Consider the English sentence and its Hindi translation.
EN: “(He) (teaches) (the children)”
HI: “(va) (bachchOM kO) (paDhAtA hEi)”
EN-gloss: “(He) (children to) (teaches is)”

Here, the phrase “the children” maps to the Hindi phrase bachchOM kO (children to) and the English phrase “teaches” maps to the Hindi phrase “paDhAtA hEi” (teaches is). We observe that the phrases have the following differences. The definite article is absent in Hindi. In Hindi, the postposition ko is associated with the word bachchOM (children) while no adposition is associated with the word children in the corresponding English phrase. In the Hindi verb phrase, paDhAtA (teaches) is followed by the copula verb hEi (is). Furthermore, the English sentence follows a SVO ordering of phrases while the Hindi sentence is verb-final.

Both the intra-phrase and inter-phrase differences affect the performance of the transfer parsers. Thus in order to simplify the transfer process we address these two differences separately. We propose to carry out a chunk information guided cross-lingual model transfer for dependency parsing where we treat the chunks as transfer units instead of the words. To this end, we train a source language parser model using the chunks as units. Given a target language sentence, the source language parser model is used to parse the target language chunks followed by the expansion of the target language chunks to obtain the complete trees.

We propose to use chunk information in transfer parsing because a chunker (shallow parser) may be trained using lesser amount of data as compared to a full syntactic parser. Annotating data for a chunker is also much simpler as compared to that of a parser. The chunkers may also be rule-based whose development do not require any data.

2 Related work

Chunking (shallow parsing) has been used successfully to develop good quality parsers in Hindi language Bharati et al. (2009); Chatterji et al. (2012). bharati2009b have proposed a two-stage constraint-based approach where they first tried to extract the intra-chunk dependencies and resolve the inter-chunk dependencies in the second stage. They have also shown effect of hard and soft constraints to build efficient Hindi parser that outperforms data-driven parsers.

ambati2010b used disjoint sets dependency relation and performed the intra-chunk parsing and inter-chunk parsing separately.  chatterji2012 proposed a three stage approach where a rule-based inter-chunk parsing followed a data-driven inter-chunk parsing.

A project for building multi-representational and multi-layered treebanks for Hindi and Urdu Bhatt et al. (2009) 111http://verbs.colorado.edu/hindiurdu/index.html was carried out as a joint effort by IIIT Hyderabad, University of Colorado and University of Washington.
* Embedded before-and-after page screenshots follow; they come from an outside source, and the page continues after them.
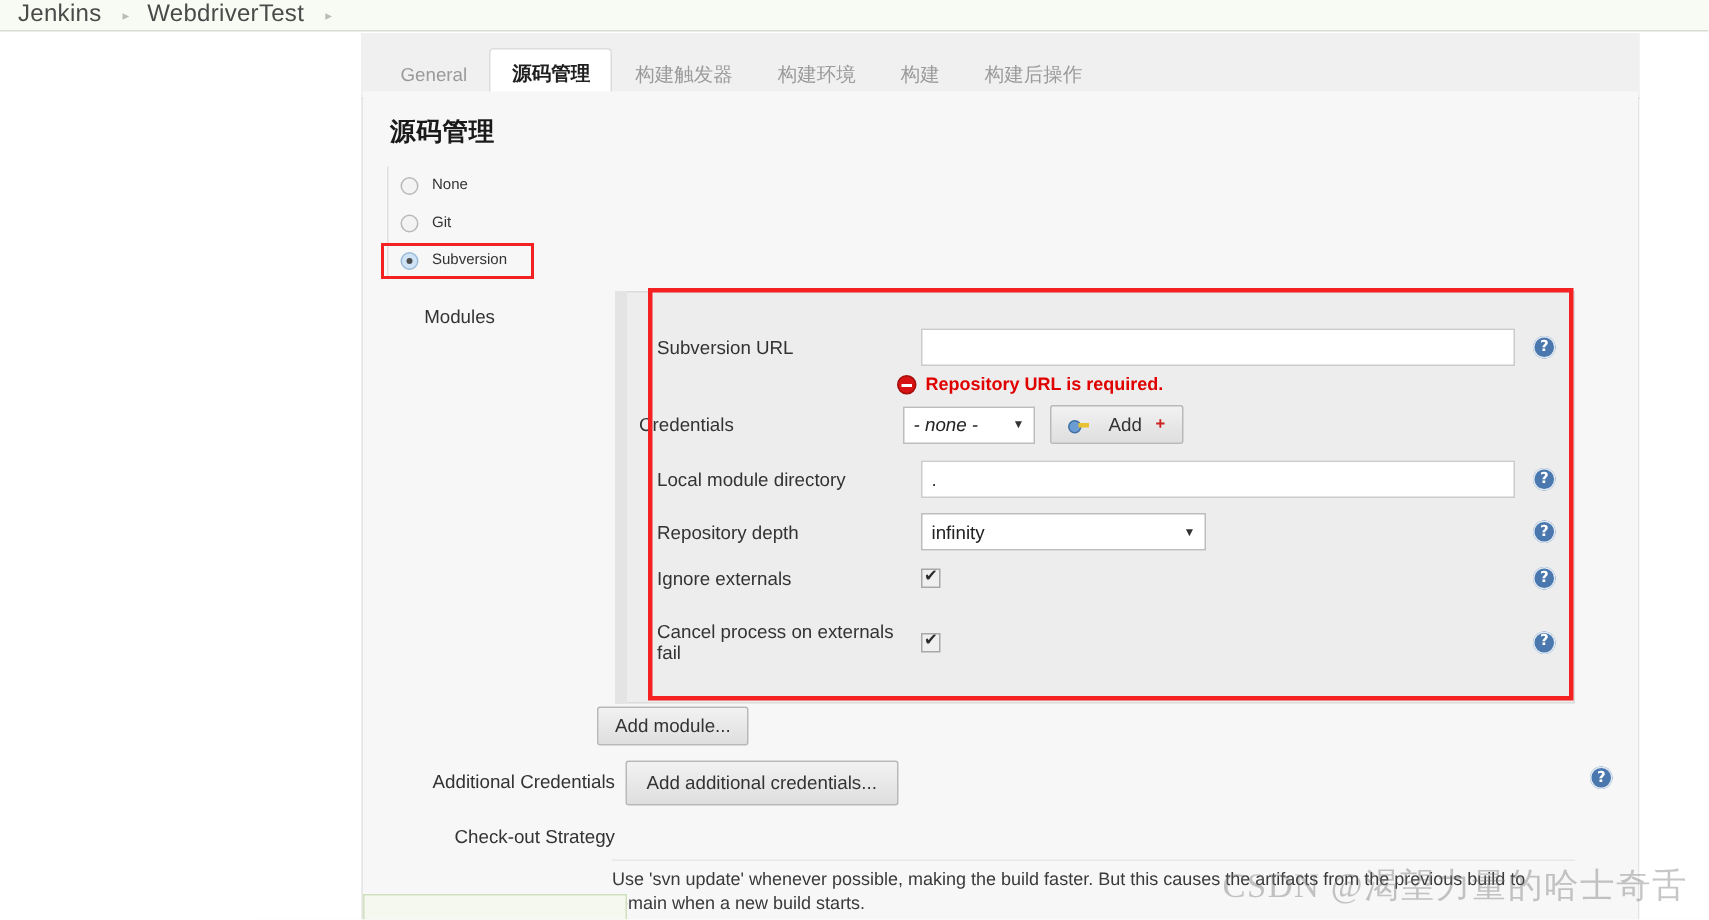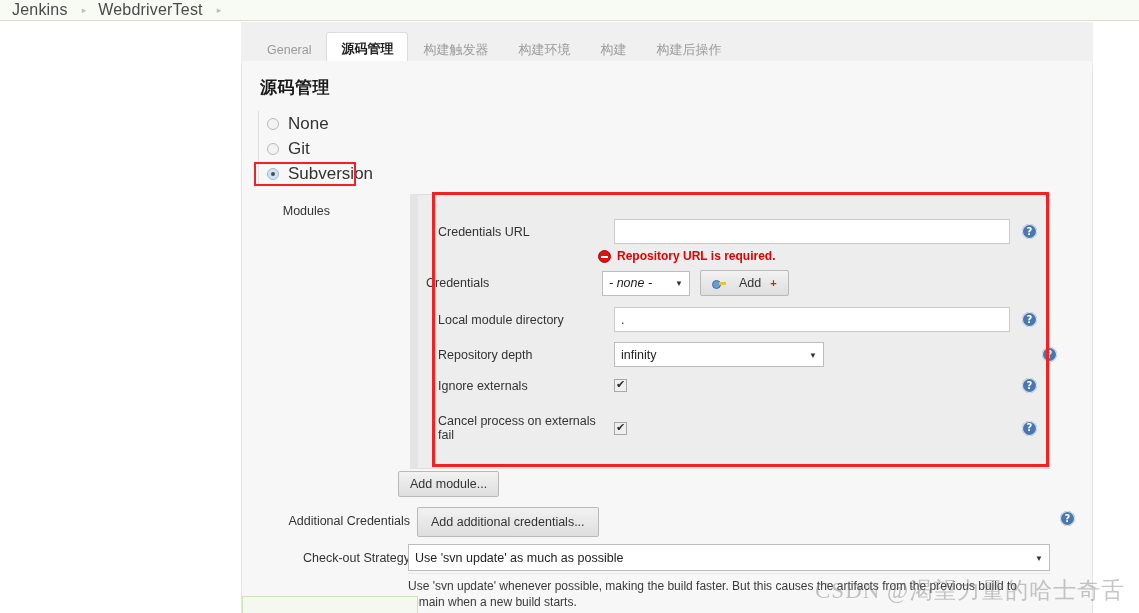"None" .radio-row .lbl { font-size: 17px -> 10px }
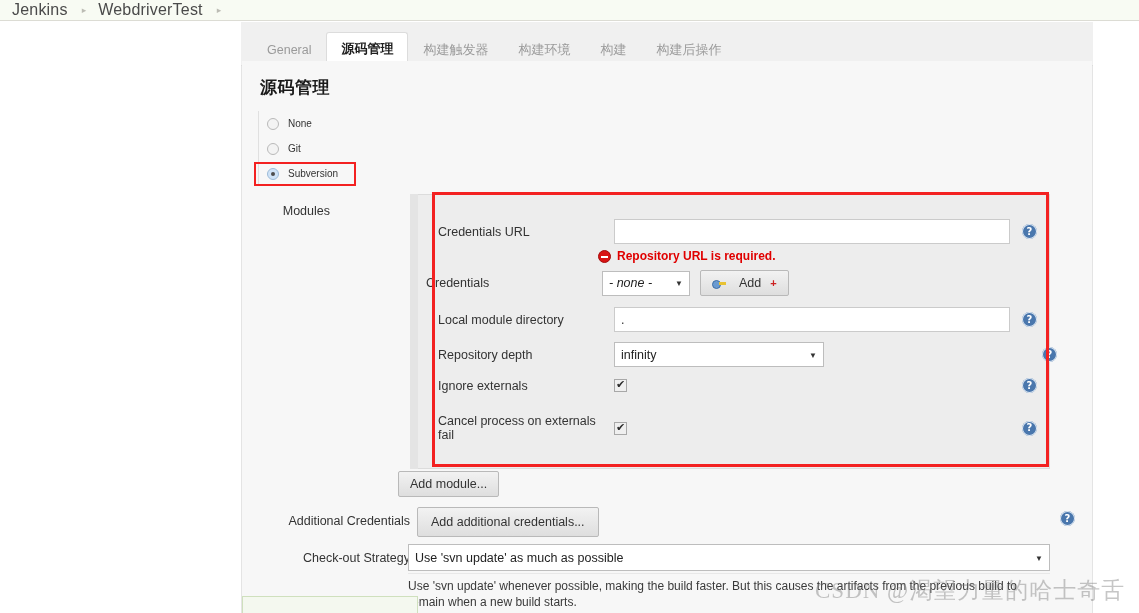"Credentials URL" span.flabel { text: Credentials -> Subversion }
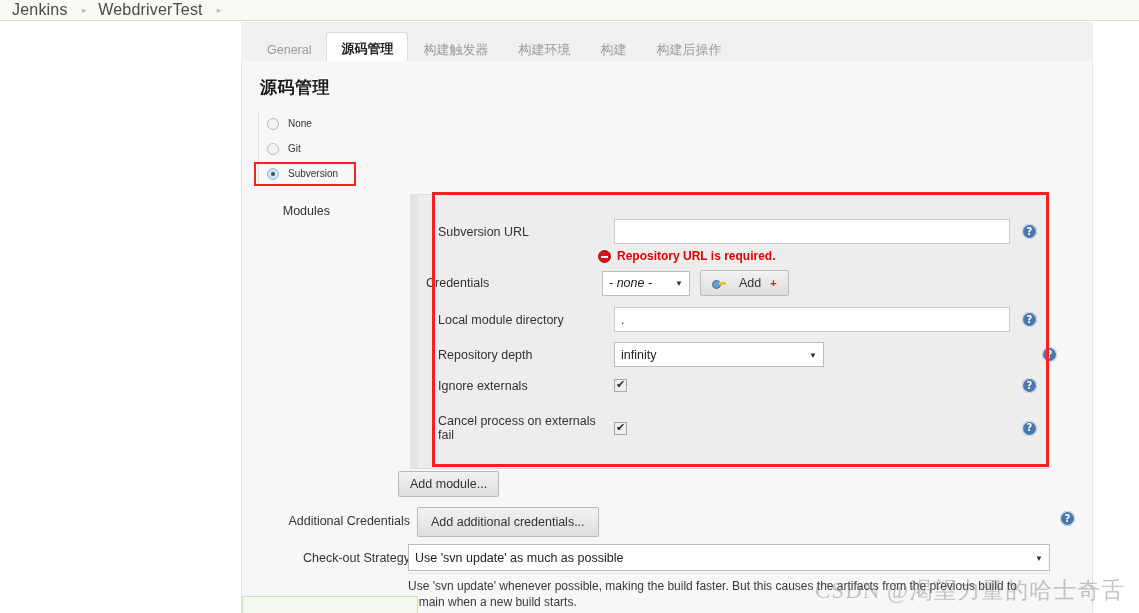"infinity" select.sel { width: 210px -> 190px }
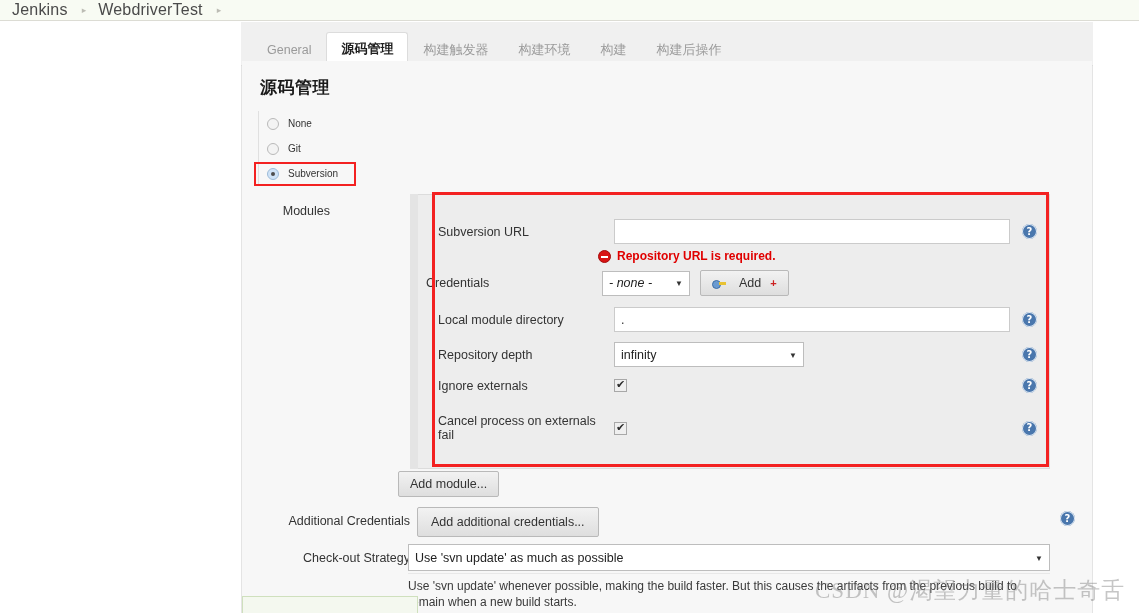"Use 'svn update' as much" span.selwrap { html: <span> <select> <option>Use 'svn update' as much as possible</option> </select> </span> -> none }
Besides the syntactic version of the treebank being developed by IIIT Hyderabad Ambati et al. (2011), University of Colorado has built the Hindi-Urdu proposition bank Vaidya et al. (2014) and a phrase-structure form of the treebank Bhatt and Xia (2012) is being developed at University of Washington. A part of the Hindi dependency treebank222http://ltrc.iiit.ac.in/treebank_H2014/ has been released in which the inter-chunk dependency relations (dependency links between chunk heads) have been manually tagged and the chunks were expanded automatically using an arc-eager algorithm. Some of the major works on parsing in Bengali language appeared in ICON 2009 (http://www.icon2009.in/).

ghosh2009 used a CRF based hybrid method,  chatterji2009 used variations of the transition based dependency parsing. mannem2009 came up with a bi-directional incremental parsing and perceptron learning approach and de2009 used a constraint-based method. garain2012 compares performance of a grammar driven parser and a modified MALT parser.

3 Chunking

Chunking involves identification of different phrases in a sentence and identification of a chunk-head or main word in a given chunk. A chunker may be rule-based or data-driven. In a rule-based chunker a set of pre-defined rules are used to identify the chunks and the corresponding heads. On the other hand in a data-driven chunker, the task of chunking is usually posed a sequence labelling task and a machine learning-based algorithm is trained for chunk identification.

On the other hand, rule-based approaches are usually used for chunk head identification.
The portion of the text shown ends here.